Dos cabalgan juntos
Dos chicos, no tan jóvenes. Llamémoslos Serge y Louis. ¿Son viejos amigos? ¿Cinéfilos? ¿Quién sabe? Serge es siempre el primero en hablar. Hablan mientras caminan.
– Me encanta este Ford.
– A mí también
– A mí antes.
– A mí primero.
– Como quieras.
– Sé que Dos cabalgan juntos es la primera película que te trajo a Ford.
– Cierto.
– Un cineasta que no te gusta mucho.
– Digamos que no lo entiendo. Es un enigma para mí.
– Es un enigma para todo el mundo.
– ¿Eso creés?
– Es por eso que es el más grande.
– ¿Más grande que Mizoguchi?
– Sí.
– Exagerás.
– No.
– ¿Ha hecho Ford películas tan bellas como La mujer crucificada?
– Sí. 7 mujeres.
– Me había olvidado de ésa.
– Sos frívolo.
– Puede ser.
– Estás muerto. ¿Cómo podés hablar de cine con tanto aplomo?

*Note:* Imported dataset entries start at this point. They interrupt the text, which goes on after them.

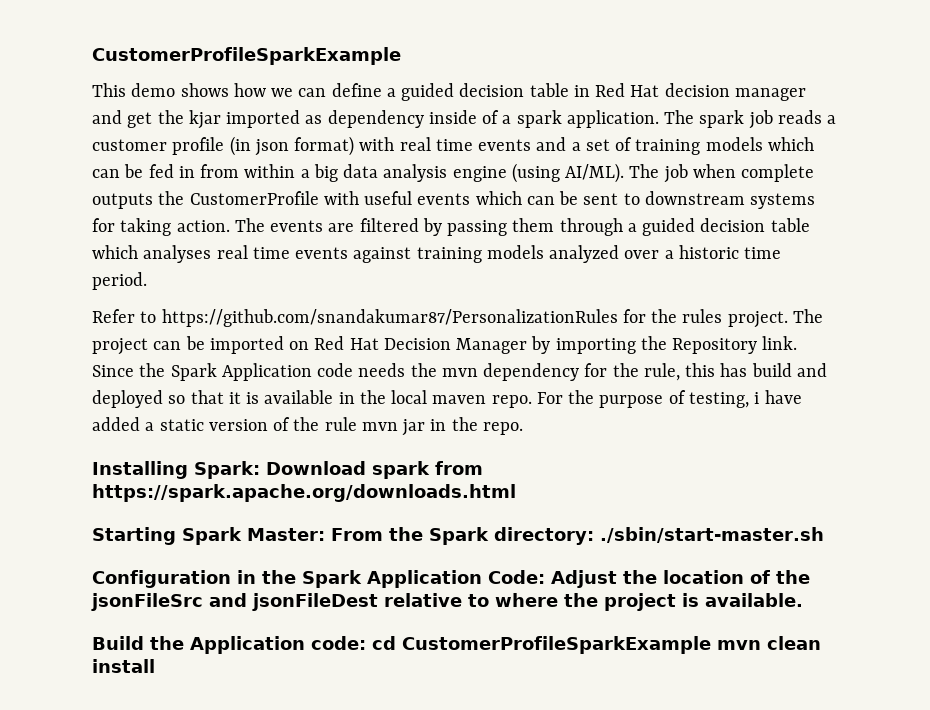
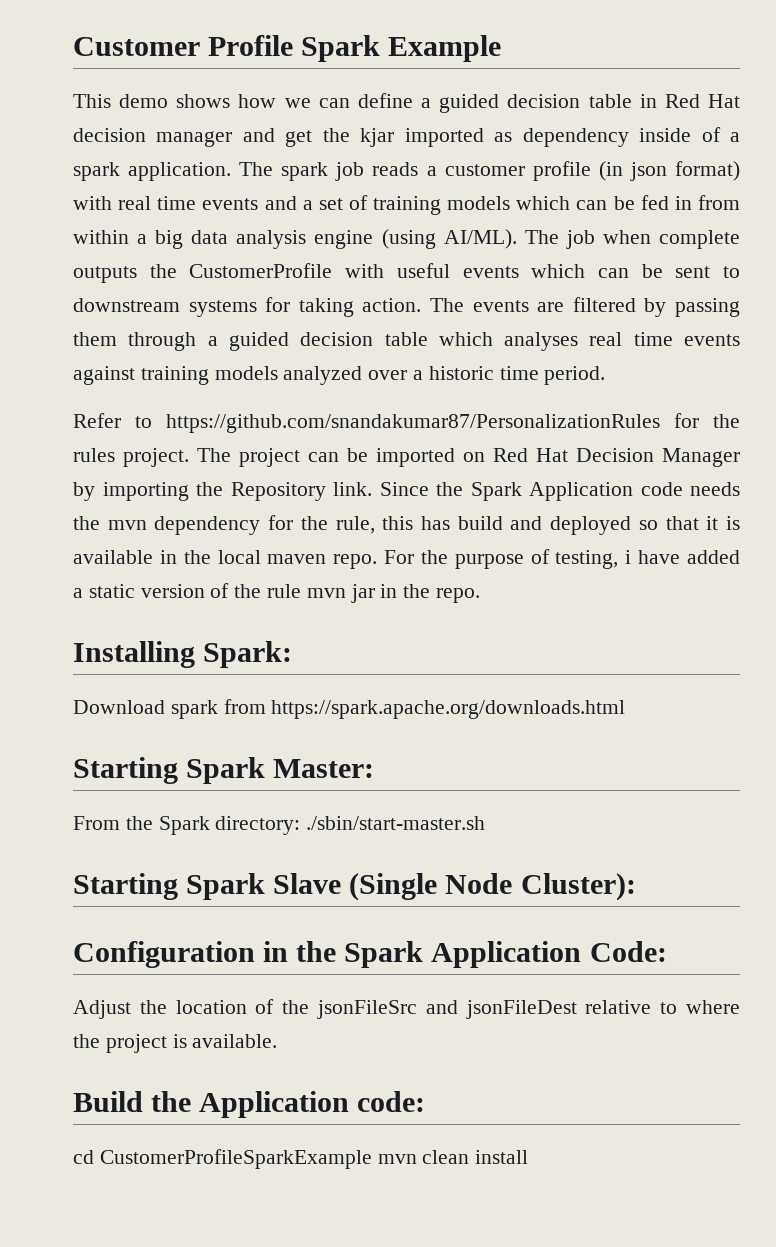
[92,47,401,65] CustomerProfileSparkExample -> [73,35,502,62] Customer Profile Spark Example
(260, 470) none -> (293, 654) //
(325, 534) none -> (375, 768) //
(824, 535) none -> [73,873,636,901] // Starting Spark Slave (Single Node Cluster):
(545, 577) none -> (667, 951) //
(366, 643) none -> (426, 1101) //

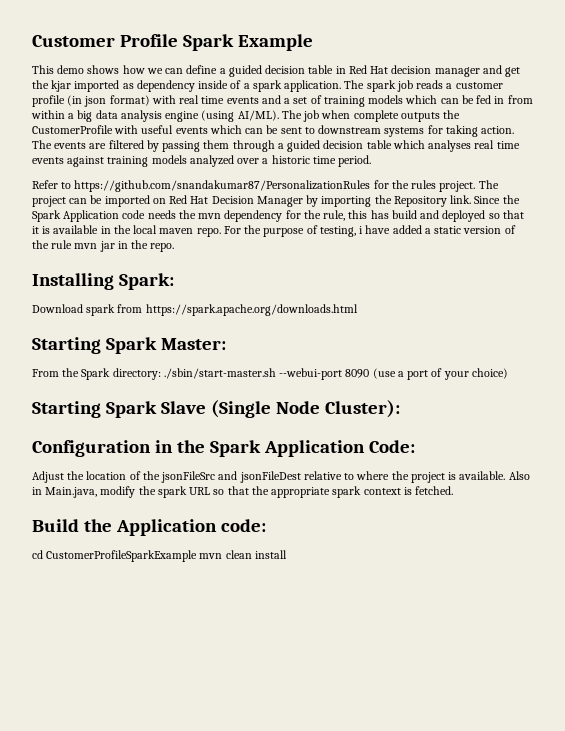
(486, 823) none -> [279,368,508,380] --webui-port 8090 (use a port of your choice)
(278, 1041) none -> [508,471,530,480] [32,486,454,498] Also in Main.java, modify the spark URL so that the appropriate spark context is fetched.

– Toda la gente muerta habla con aplomo.
– ¿En serio?
– Es lo único que tienen.
– ¿Aplomo?
– Sí.
– ¿Qué te gusta de Dos cabalgan juntos?
– James Stewart, Richard Widmark, velocidad lenta, frontalidad, amistad que dura mucho tiempo.
– ¿Creés en la amistad?
– Sí.
– ¿Creés en la Amistad del cine? Quiero decir Amistad verdadera.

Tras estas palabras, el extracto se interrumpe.